Trillion-Dollar Banks Could Get Bigger Under Financial Overhaul Law
WASHINGTON -- The nation's four biggest banks can grow even bigger, with the potential to add at least another trillion dollars onto their balance sheets before they even reach the limits imposed by the Obama administration, according to an administration study released Tuesday.
Dodd-Frank, the 2010 law overhauling financial regulations, calls for regulators to impose a ten percent cap on individual financial firms' liabilities relative to the entire system.
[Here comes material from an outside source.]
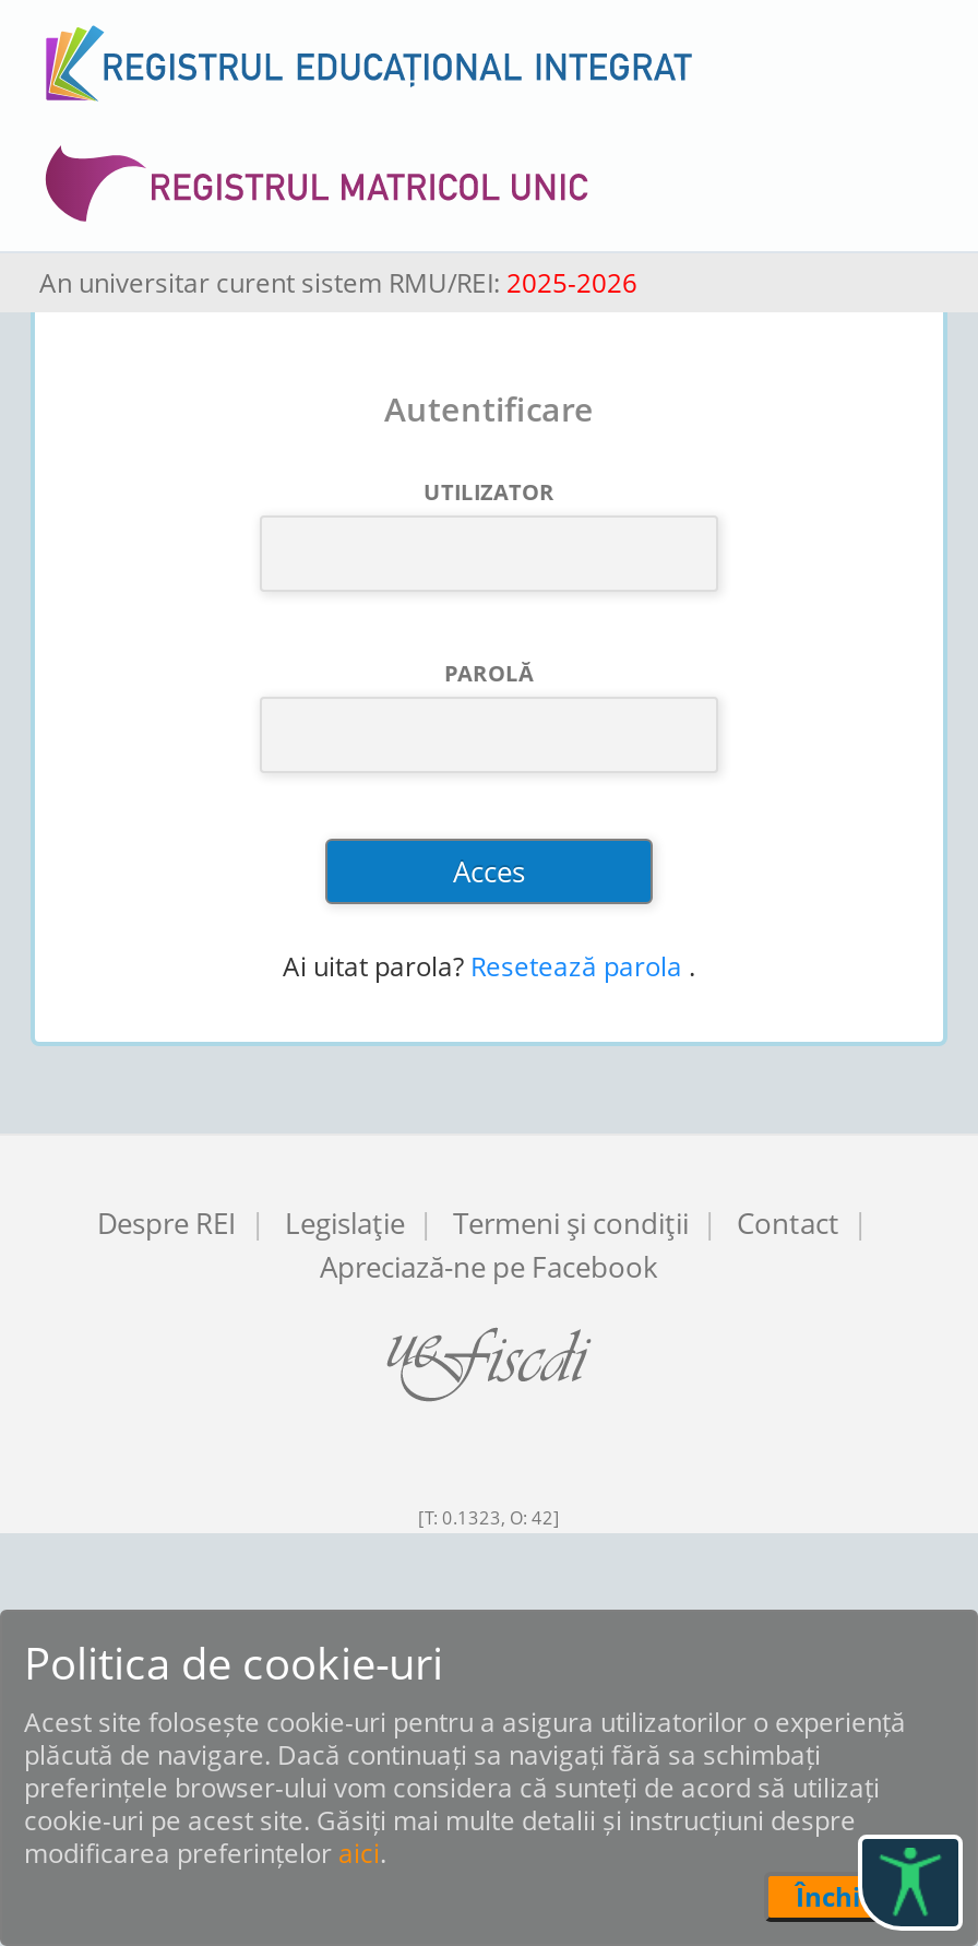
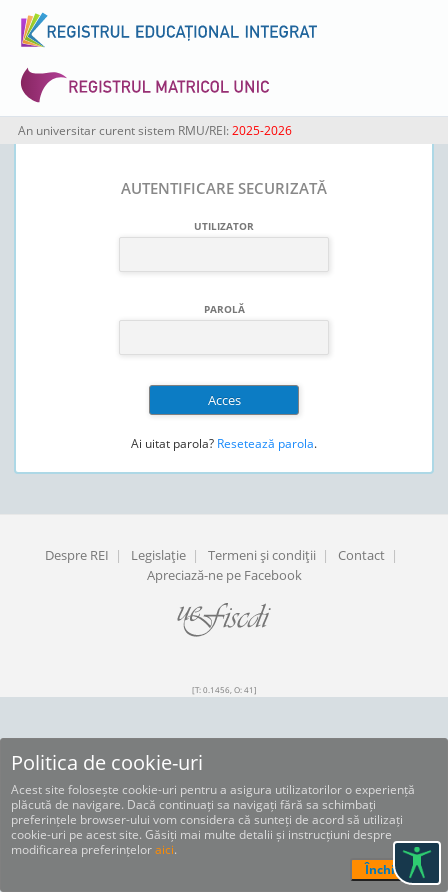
[384,387,594,430] Autentificare -> [121,178,327,198] AUTENTIFICARE SECURIZATĂ
[283,948,695,985] Ai uitat parola? Resetează parola . -> [131,435,317,452] Ai uitat parola? Resetează parola.
[418,1505,560,1529] [T: 0.1323, O: 42] -> [192,684,256,695] [T: 0.1456, O: 41]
The rule is intended to prevent lenders from becoming so large that their collapse would threaten the health of the broader financial system.
Firms that hit that cap are not supposed to be able to grow through mergers or acquisitions, and banks that wish to get that big by gobbling up a competitor shouldn't be allowed to.
But the report, issued by the council of regulators that is supposed to keep watch for breakdowns in the financial system, calculates the formula in such a way that it leaves the largest U.S. lenders with plenty of room to grow. For example, JPMorgan Chase, the nation's second-biggest bank by assets, can merge with U.S. Bancorp, the 10th-biggest lender, and still fall comfortably under the limit.
"I said the banks won," said Simon Johnson, a former chief economist at the International Monetary Fund who now teaches at the M.I.T. Sloan School of Management and is a HuffPost contributing business editor. "It just tells you what the Treasury wants, and what they're telling you is they're going to cook it to let these banks expand."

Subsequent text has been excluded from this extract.